===== TASK MATERIAL

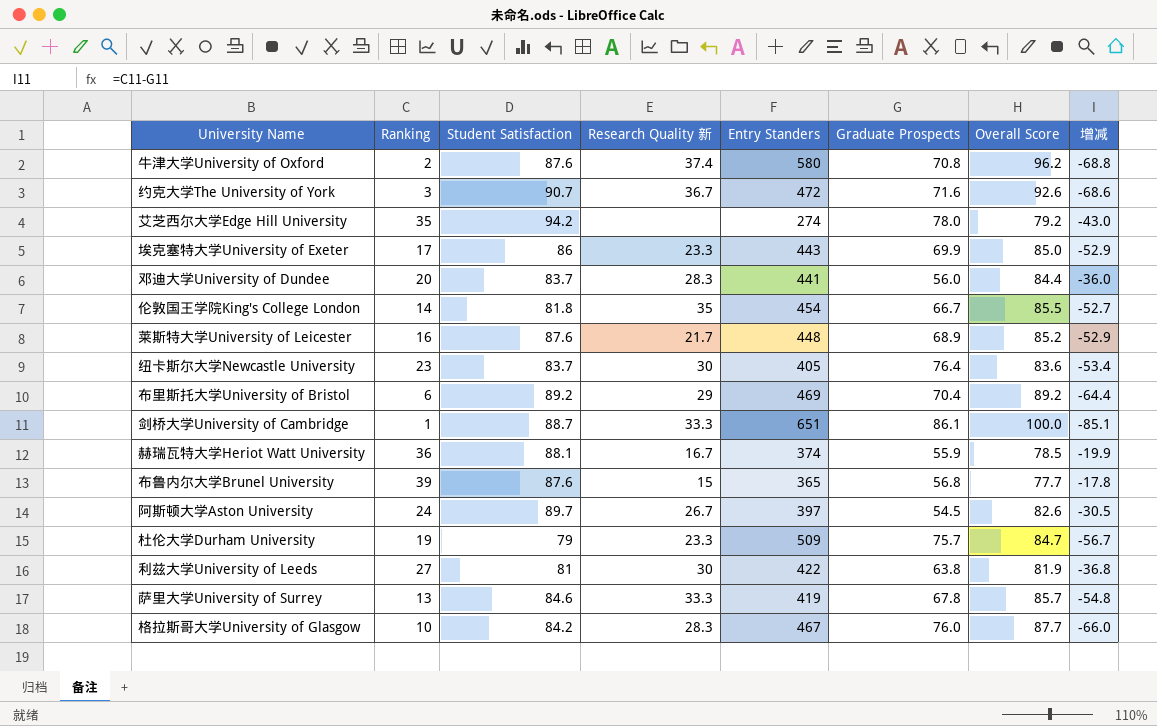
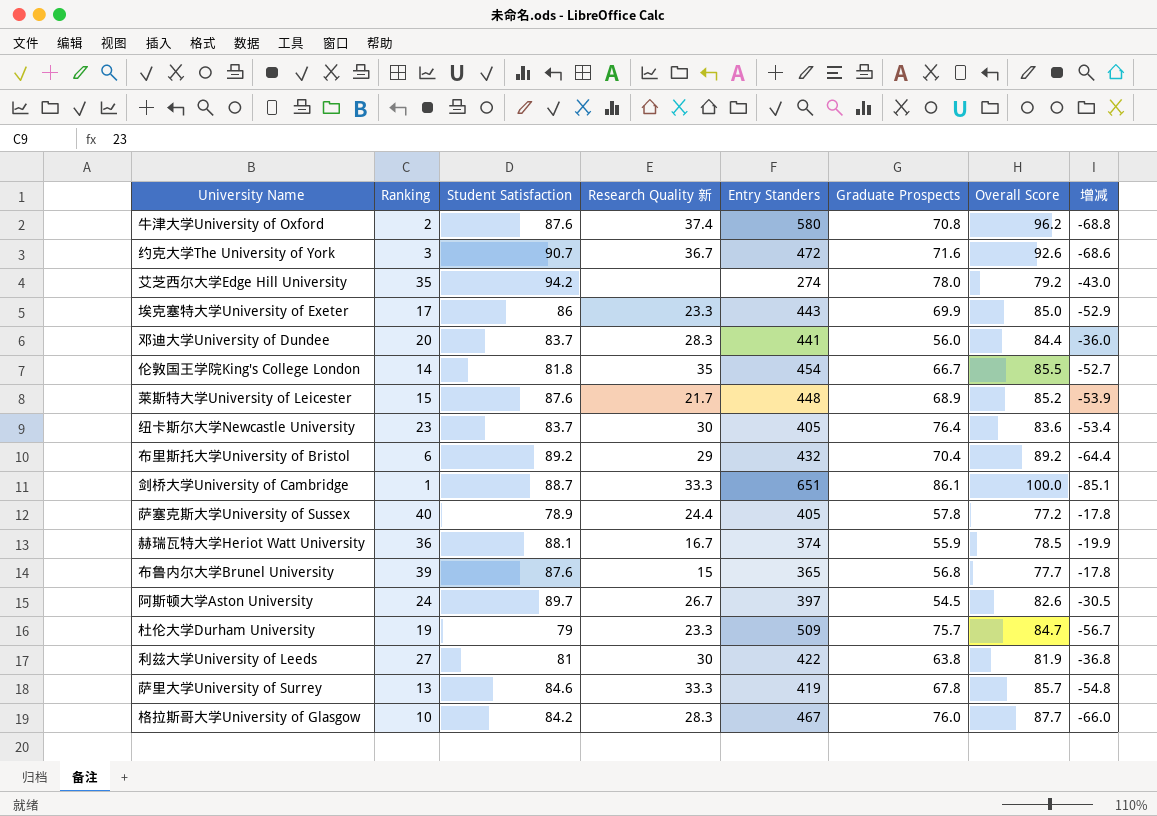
莱斯特大学University of Leicester | Ranking: 16 -> 15
莱斯特大学University of Leicester | 增减: -52.9 -> -53.9
布里斯托大学University of Bristol | Entry Standers: 469 -> 432
row 萨塞克斯大学University of Sussex: none -> 40 | 78.9 | 24.4 | 405 | 57.8 | 77.2 | -17.8

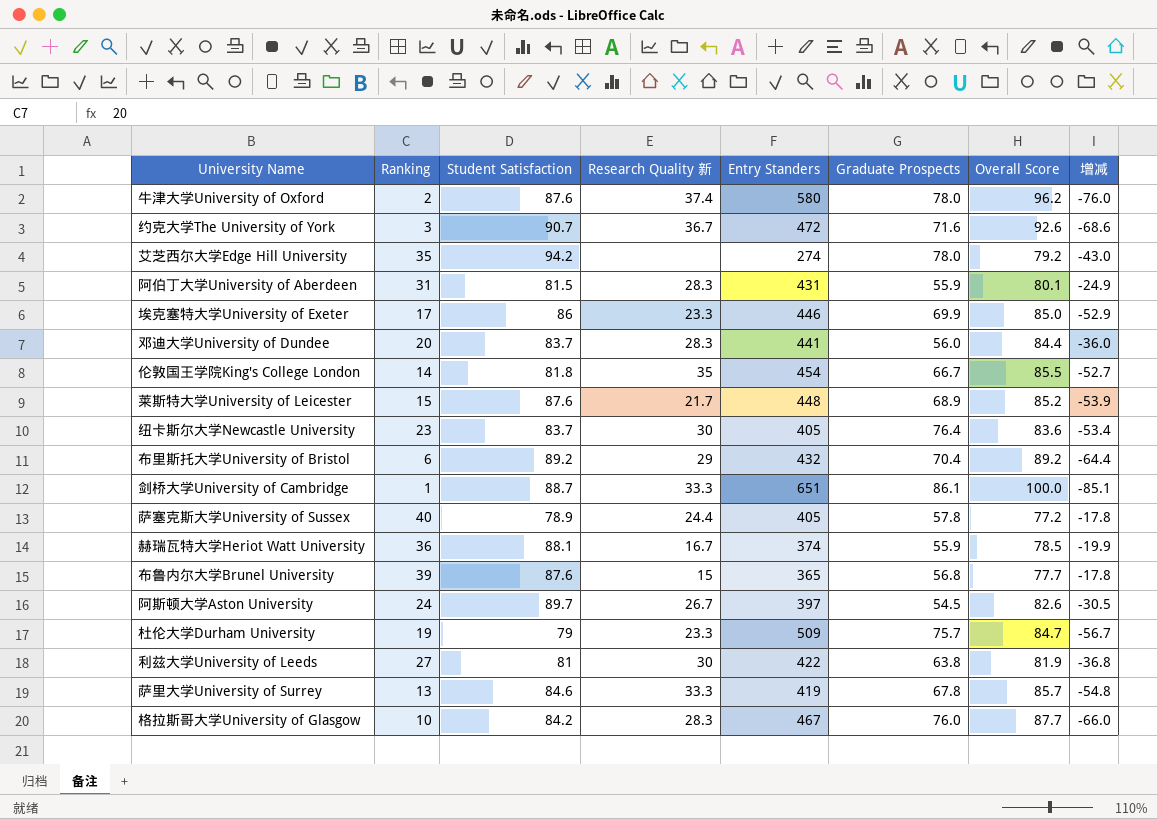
牛津大学University of Oxford | Graduate Prospects: 70.8 -> 78.0
牛津大学University of Oxford | 增减: -68.8 -> -76.0
row 阿伯丁大学University of Aberdeen: none -> 31 | 81.5 | 28.3 | 431 | 55.9 | 80.1 | -24.9
埃克塞特大学University of Exeter | Entry Standers: 443 -> 446

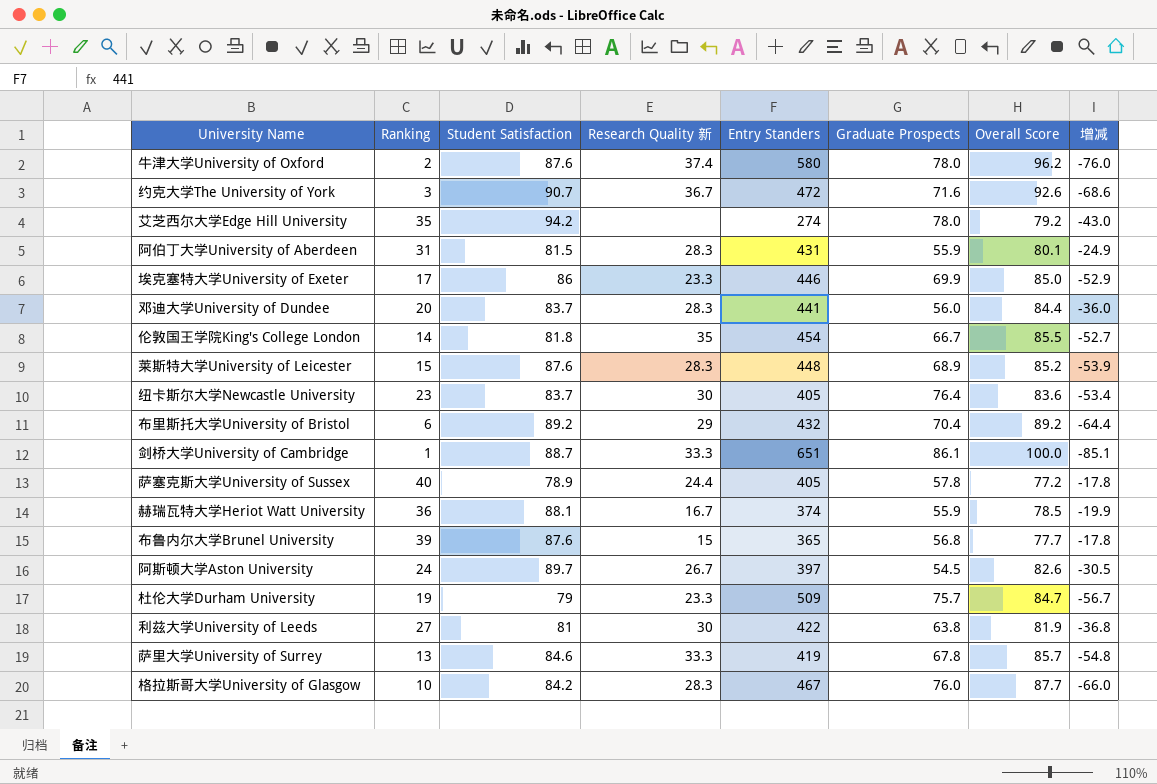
莱斯特大学University of Leicester | Research Quality 新: 21.7 -> 28.3

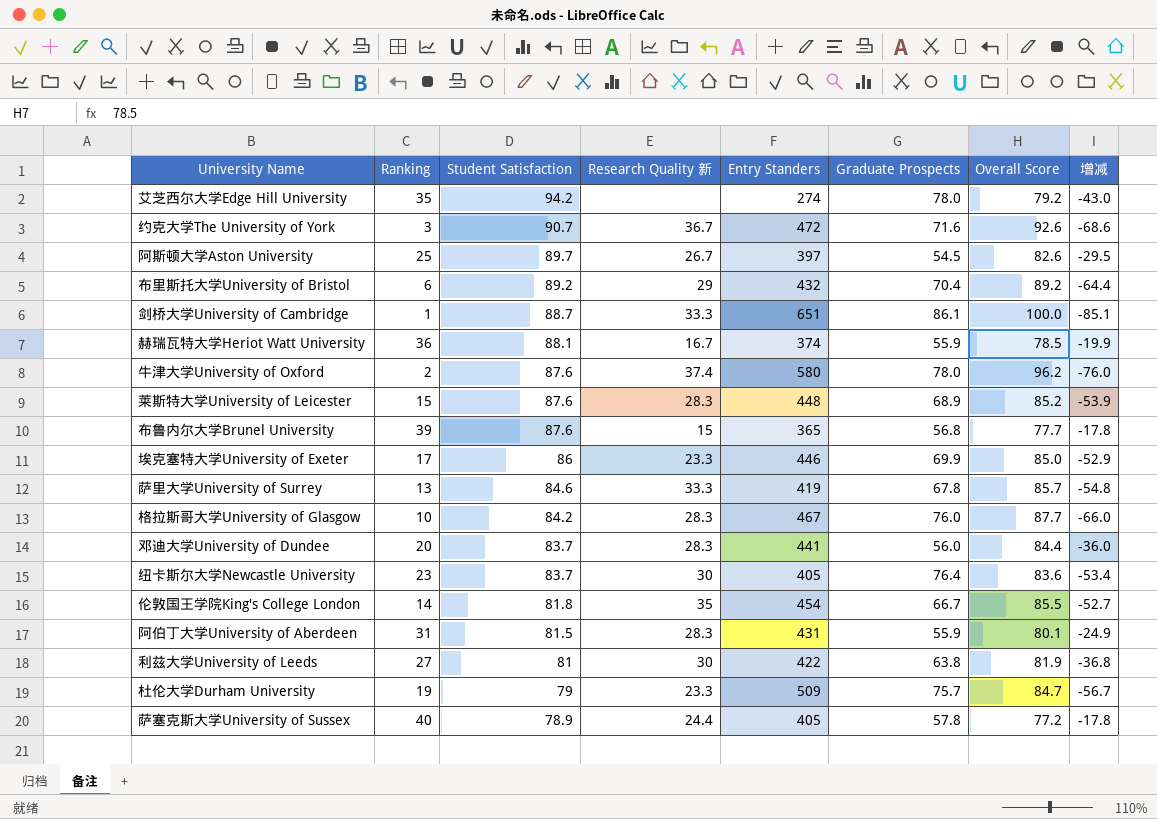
row order: none -> Student Satisfaction descending
阿斯顿大学Aston University | Ranking: 24 -> 25
阿斯顿大学Aston University | 增减: -30.5 -> -29.5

==========

**TASK TO CARRY OUT**
Repeat each of the records exactly as written, except for the pictures, which are to be left out.

**WRITTEN REPLY**
莱斯特大学University of Leicester | Ranking: 16 -> 15
莱斯特大学University of Leicester | 增减: -52.9 -> -53.9
布里斯托大学University of Bristol | Entry Standers: 469 -> 432
row 萨塞克斯大学University of Sussex: none -> 40 | 78.9 | 24.4 | 405 | 57.8 | 77.2 | -17.8

牛津大学University of Oxford | Graduate Prospects: 70.8 -> 78.0
牛津大学University of Oxford | 增减: -68.8 -> -76.0
row 阿伯丁大学University of Aberdeen: none -> 31 | 81.5 | 28.3 | 431 | 55.9 | 80.1 | -24.9
埃克塞特大学University of Exeter | Entry Standers: 443 -> 446

莱斯特大学University of Leicester | Research Quality 新: 21.7 -> 28.3

row order: none -> Student Satisfaction descending
阿斯顿大学Aston University | Ranking: 24 -> 25
阿斯顿大学Aston University | 增减: -30.5 -> -29.5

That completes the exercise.